Une mesure nationale devenue inutile
Instaurée le 1er mars, la taxe de deux euros par catégorie d'articles visait à freiner l'afflux de petits colis de moins de 150 euros en provenance de Chine, notamment via Shein, Temu et AliExpress. Elle devait se cumuler à partir de juillet avec un droit de douane européen de trois euros, portant le total à cinq euros par catégorie. Un dispositif 100 % européen était prévu en novembre pour harmoniser les règles.
"Comme nous sommes dans un marché unique, que nous travaillons avec nos partenaires européens, il ne se justifie plus de garder uniquement notre taxe petits colis" en plus du nouveau droit de douane européen, a expliqué à l'AFP le cabinet du ministre du Commerce, Serge Papin.
Contournement massif par les géants de l'e-commerce
Les plateformes visées ont contourné la taxe en expédiant par avion les marchandises dans d'autres pays européens, puis en les acheminant par la route jusqu'en France. Selon le directeur général des Douanes, Florian Colas, cela a entraîné un "déport de volume" de "l'ordre de 90 % depuis le 1er mars", évaluant le rendement de la taxe à "2,3 millions par mois", loin des 400 millions d'euros prévus sur l'année par le budget 2026.

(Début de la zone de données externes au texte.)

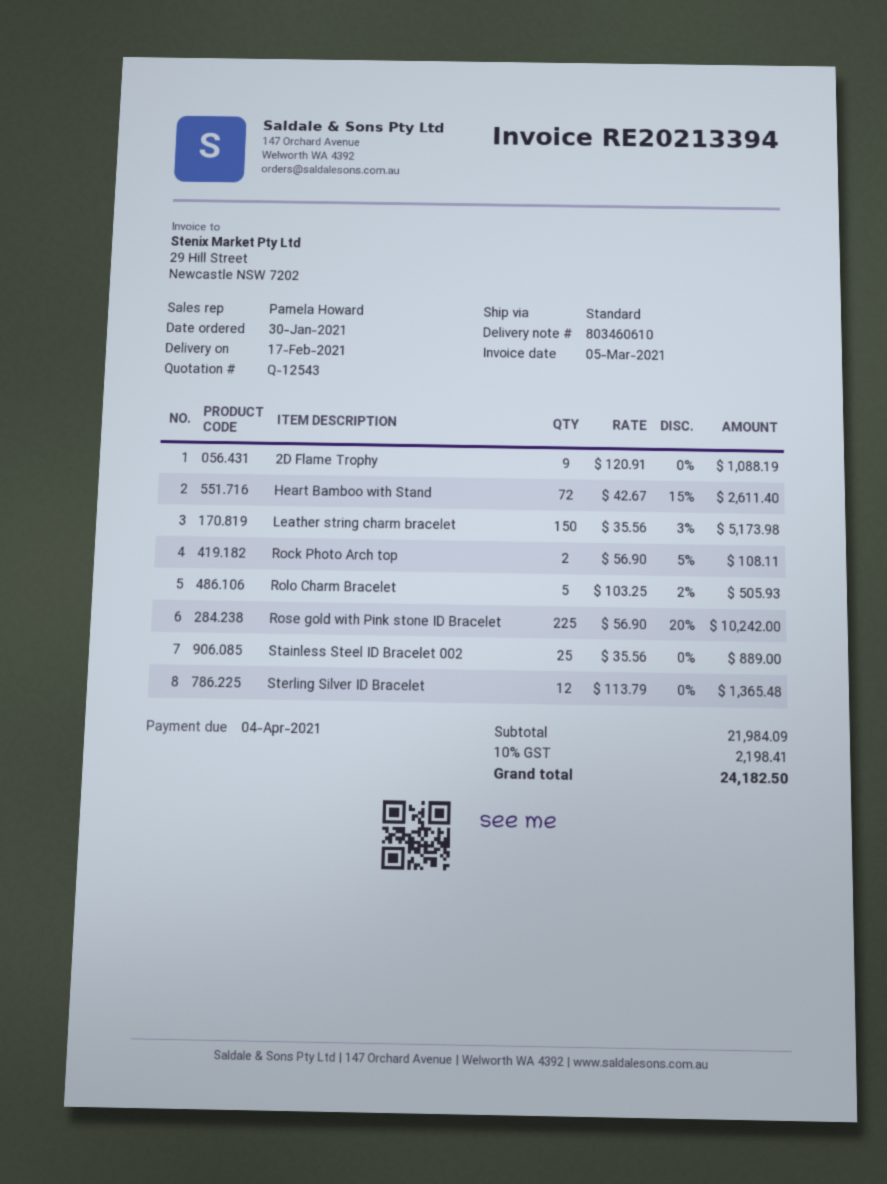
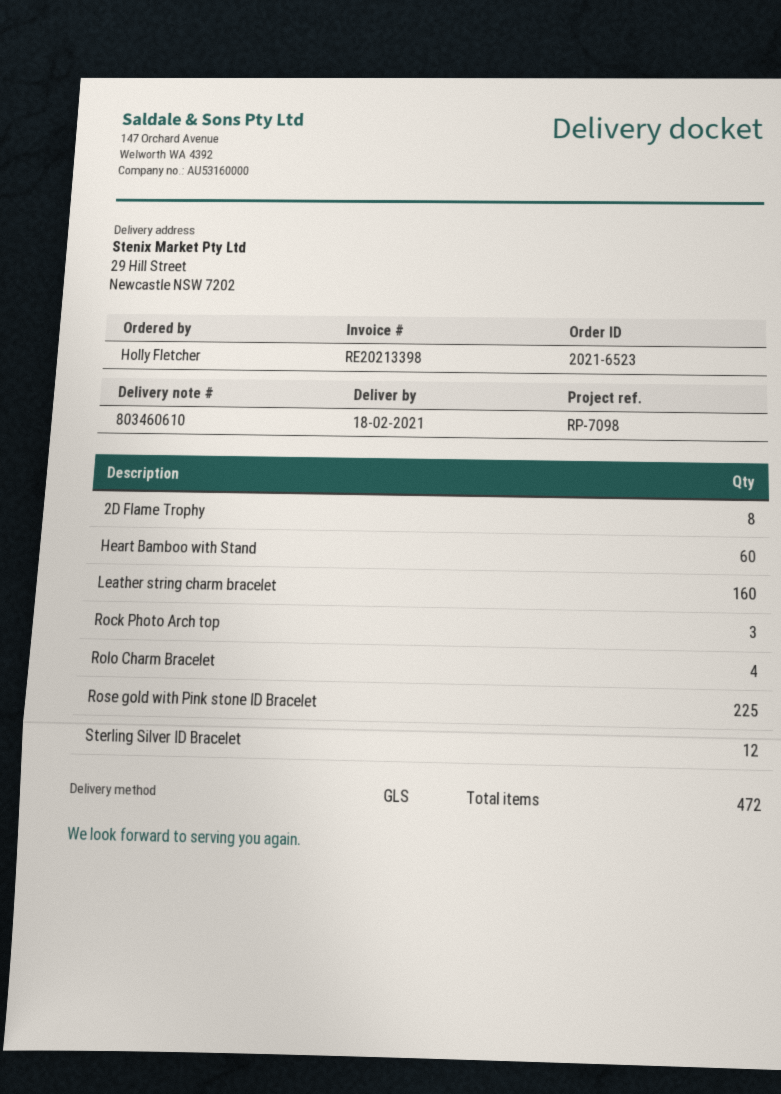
delivery date: 2021-02-17 -> 2021-02-18
invoice number: RE20213394 -> RE20213398
shipping method: standard -> GLS
2D Flame Trophy: 9 -> 8
Heart Bamboo with Stand: 72 -> 60
Leather string charm bracelet: 150 -> 160
Rock Photo Arch top: 2 -> 3
Rolo Charm Bracelet: 5 -> 4
Stainless Steel ID Bracelet 002: 25 -> none

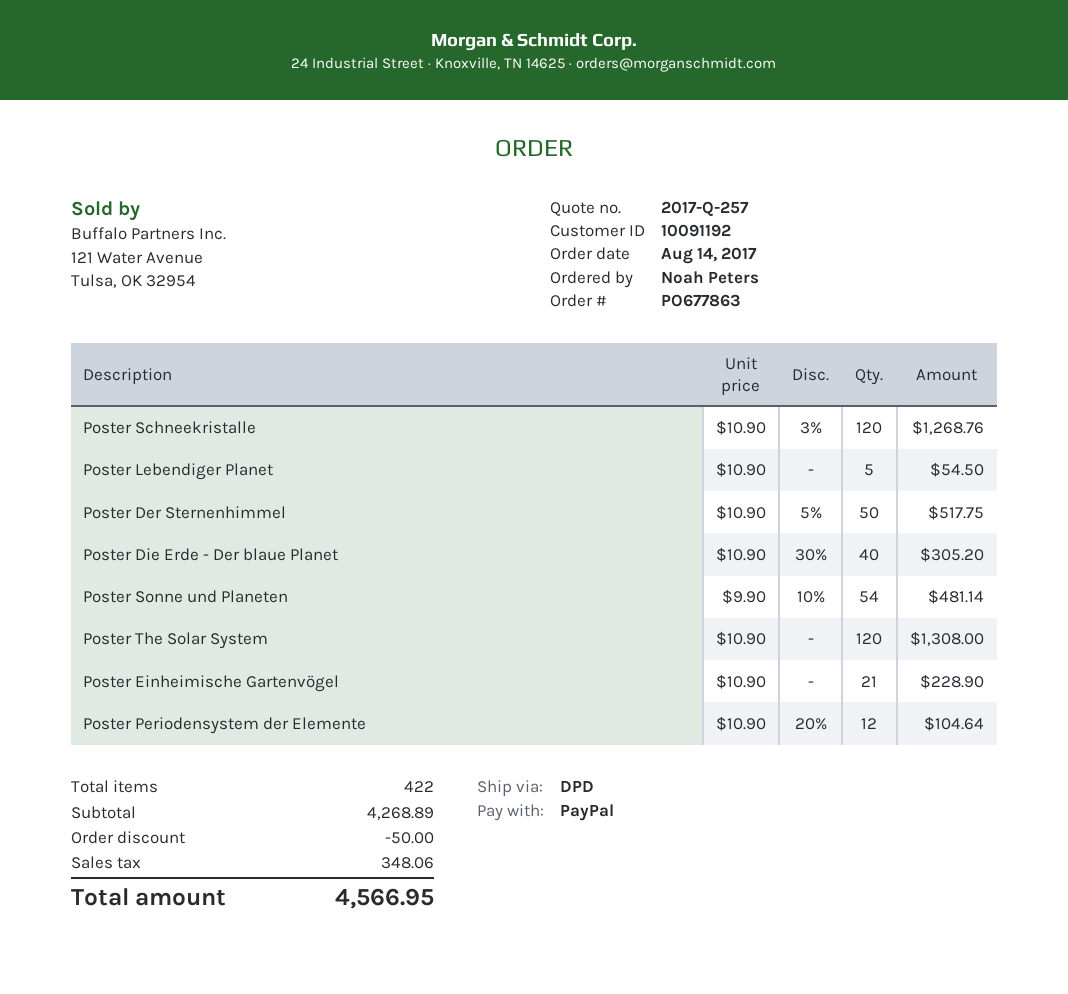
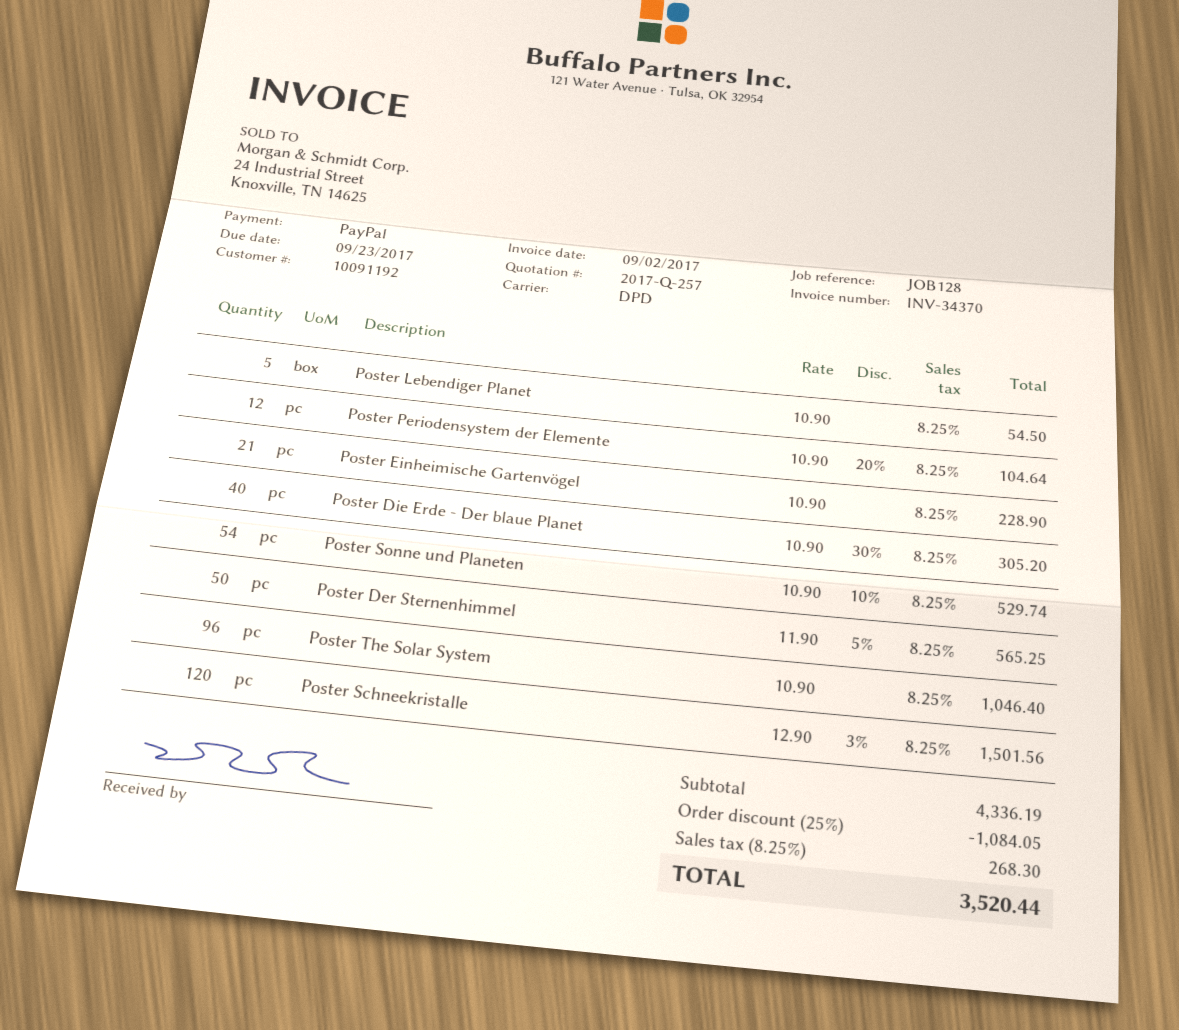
Poster Schneekristalle: 120 x 10.90 - 3% = 1268.76 -> 120 x 12.90 - 3% = 1501.56
Poster Der Sternenhimmel: 50 x 10.90 - 5% = 517.75 -> 50 x 11.90 - 5% = 565.25
Poster Sonne und Planeten: 54 x 9.90 - 10% = 481.14 -> 54 x 10.90 - 10% = 529.74
Poster The Solar System: 120 x 10.90 = 1308.00 -> 96 x 10.90 = 1046.40
subtotal: 4268.89 -> 4336.19
discount: 50.00 -> 1084.05
tax: 348.06 -> 268.30
total: 4566.95 -> 3520.44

Pression sur la concurrence européenne
Interrogé fin mars sur une éventuelle suspension, Serge Papin avait qualifié le contournement "d'éphémère". Mais avec une taxation supérieure à celle de ses voisins, la France risquait d'être lésée de juillet à novembre. "On adore nos amis belges, mais il n'est pas normal qu'il n'y ait qu'eux qui récupèrent la monnaie de leur pièce" quand "les petits colis continuent malgré tout d'arriver en France", a résumé le cabinet de M. Papin. "Notre objectif c'était de pousser l'Europe à prendre des mesures" et "nous avons obtenu gain de cause", a-t-il insisté. "La France a vraiment été pionnière", a abondé le cabinet du ministre des Comptes publics, David Amiel.